We've compiled insights from hundreds of Indian students across Toronto, Vancouver, Calgary, and Montreal who've lived through the first-year shock, the hidden costs, and the cultural adjustments. If you're thinking of moving to Canada, you need to read this before you land.

The Real Cost of Living: More Than Tuition

Indian students often budget based on published tuition fees—typically ₹12–18 lakhs ($15,000–22,000 USD) per year for undergraduate programs and ₹15–22 lakhs for Master's degrees. What they don't anticipate is the hidden cost tsunami that hits in Month 2. Monthly rent in Toronto ranges from ₹20,000–35,000 ($240–420) for a shared basement room to ₹50,000+ ($600+) for a one-bedroom apartment. Vancouver is 15–20% pricier. In smaller cities like London, Ontario, or Waterloo, you might save ₹5,000–10,000 monthly, but these cities lack the job market opportunities.
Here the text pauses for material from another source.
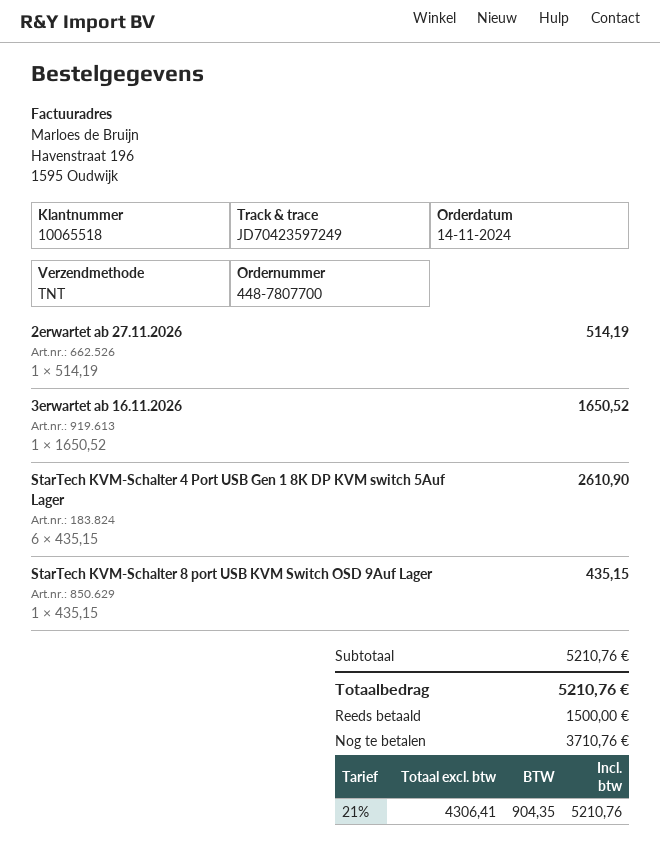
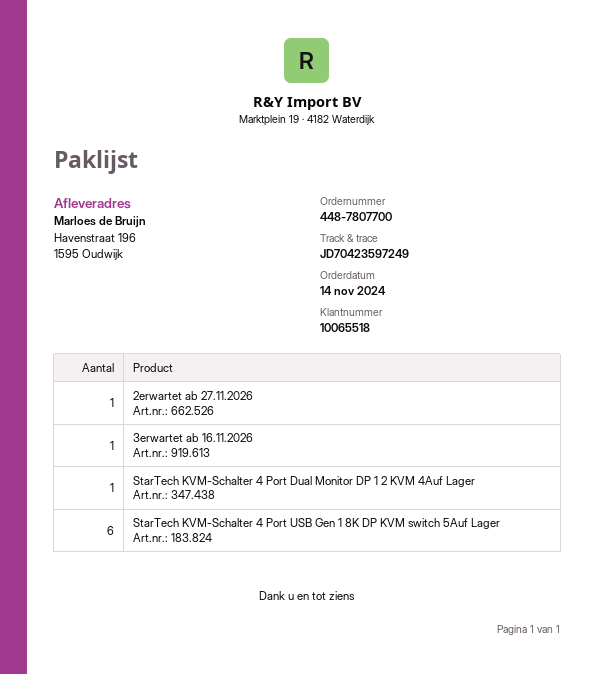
StarTech KVM-Schalter 8 port USB KVM Switch OSD 9Auf Lager: 1 -> none
StarTech KVM-Schalter 4 Port Dual Monitor DP 1 2 KVM 4Auf Lager: none -> 1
Groceries for a single person cost ₹15,000–18,000 per month ($180–215) if you cook at home. A coffee from Tim Hortons is ₹300 ($3.50). A meal at a casual restaurant runs ₹1,000–1,500 ($12–18). Phone plans average ₹2,500–4,000 monthly ($30–50), and public transit passes cost ₹6,000–8,000 ($75–100) per month in major cities. By Year 2, most Indian students have spent an additional ₹45–55 lakhs ($5,400–6,600) beyond tuition just to survive.

The government allows international students to work 24 hours weekly during academic terms and full-time during breaks. However, entry-level jobs (retail, food service) pay ₹350–450 per hour ($4.25–5.50 CAD), which covers maybe 60% of living expenses if you work maximum allowed hours. Many students don't account for the travel costs home—a round-trip flight costs ₹60,000–1,00,000 ($720–1,200) during holiday season. If you're hoping to visit India annually, budget an extra ₹2–3 lakhs per year.

The Winter Nobody Prepares You For

🎓 Ready to Study Abroad?

Get free personalised guidance — loans, scholarships, admissions. No fees, ever.

Canadian winters are not what Indian weather apps suggest. When universities say "winters reach -15°C," they forget to mention the wind chill makes it feel like -25°C to -30°C. You're not just cold; you're moving through an environment that actively attacks your body. Students from Delhi and Bangalore often underestimate this because they've never experienced sustained sub-zero temperatures combined with unpredictable snowfall.

The practical reality: You need winter gear that costs ₹25,000–40,000 ($300–480) upfront—a quality winter parka, thermal layers, insulated boots, gloves, and a balaclava aren't optional. Many Indian students buy inadequate jackets initially, suffer through November and December, then buy proper gear in January when prices spike. Seasonal affective disorder (SAD) hits harder than you'd expect. From November to March, you're experiencing 8–10 hours of daylight maximum. Many Indian students report depression, anxiety, and motivation crashes. This is medical reality, not weakness.

Salt and sand spread on sidewalks and roads corrode shoes and skin. Your expensive sneakers from home will be destroyed by January. You'll develop a habit of constantly removing and replacing outdoor gear indoors because buildings maintain 22–24°C while outside temperatures plummet. Desi students who grew up in warm climates often experience their first seasonal depression here—something no one discusses during orientation.

The Job Market Reality: Credentials Matter Less Than You Think

Canadian employers genuinely value international experience and diverse perspectives, but they care more about Canadian connections than your IIT or DU degree. An Indian engineering degree from a top institution might get you an interview, but employers often perceive international qualifications with skepticism. This is changing, but slowly. In 2025, major tech hubs like Toronto and Vancouver are more progressive, but smaller markets remain conservative.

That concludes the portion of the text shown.